## [WHAT YOU ARE ASKED TO DO]
The expected result is every entry, retyped character for character.

####

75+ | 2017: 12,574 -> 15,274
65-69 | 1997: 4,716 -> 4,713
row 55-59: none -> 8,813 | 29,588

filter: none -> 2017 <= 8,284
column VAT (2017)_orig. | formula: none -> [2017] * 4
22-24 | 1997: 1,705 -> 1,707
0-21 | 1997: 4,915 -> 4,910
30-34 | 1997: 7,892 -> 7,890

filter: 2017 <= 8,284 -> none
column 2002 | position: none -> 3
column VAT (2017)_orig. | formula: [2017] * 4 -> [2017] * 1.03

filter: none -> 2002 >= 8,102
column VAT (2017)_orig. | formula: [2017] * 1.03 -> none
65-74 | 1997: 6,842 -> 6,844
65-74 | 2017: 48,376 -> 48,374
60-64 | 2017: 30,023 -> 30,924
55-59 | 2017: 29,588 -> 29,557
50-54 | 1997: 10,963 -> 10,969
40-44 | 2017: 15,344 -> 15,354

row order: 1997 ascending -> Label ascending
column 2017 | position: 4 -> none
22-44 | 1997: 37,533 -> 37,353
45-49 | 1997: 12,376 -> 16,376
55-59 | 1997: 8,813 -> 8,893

####

## [ANSWER FOR THIS EXERCISE]
75+ | 2017: 12,574 -> 15,274
65-69 | 1997: 4,716 -> 4,713
row 55-59: none -> 8,813 | 29,588

filter: none -> 2017 <= 8,284
column VAT (2017)_orig. | formula: none -> [2017] * 4
22-24 | 1997: 1,705 -> 1,707
0-21 | 1997: 4,915 -> 4,910
30-34 | 1997: 7,892 -> 7,890

filter: 2017 <= 8,284 -> none
column 2002 | position: none -> 3
column VAT (2017)_orig. | formula: [2017] * 4 -> [2017] * 1.03

filter: none -> 2002 >= 8,102
column VAT (2017)_orig. | formula: [2017] * 1.03 -> none
65-74 | 1997: 6,842 -> 6,844
65-74 | 2017: 48,376 -> 48,374
60-64 | 2017: 30,023 -> 30,924
55-59 | 2017: 29,588 -> 29,557
50-54 | 1997: 10,963 -> 10,969
40-44 | 2017: 15,344 -> 15,354

row order: 1997 ascending -> Label ascending
column 2017 | position: 4 -> none
22-44 | 1997: 37,533 -> 37,353
45-49 | 1997: 12,376 -> 16,376
55-59 | 1997: 8,813 -> 8,893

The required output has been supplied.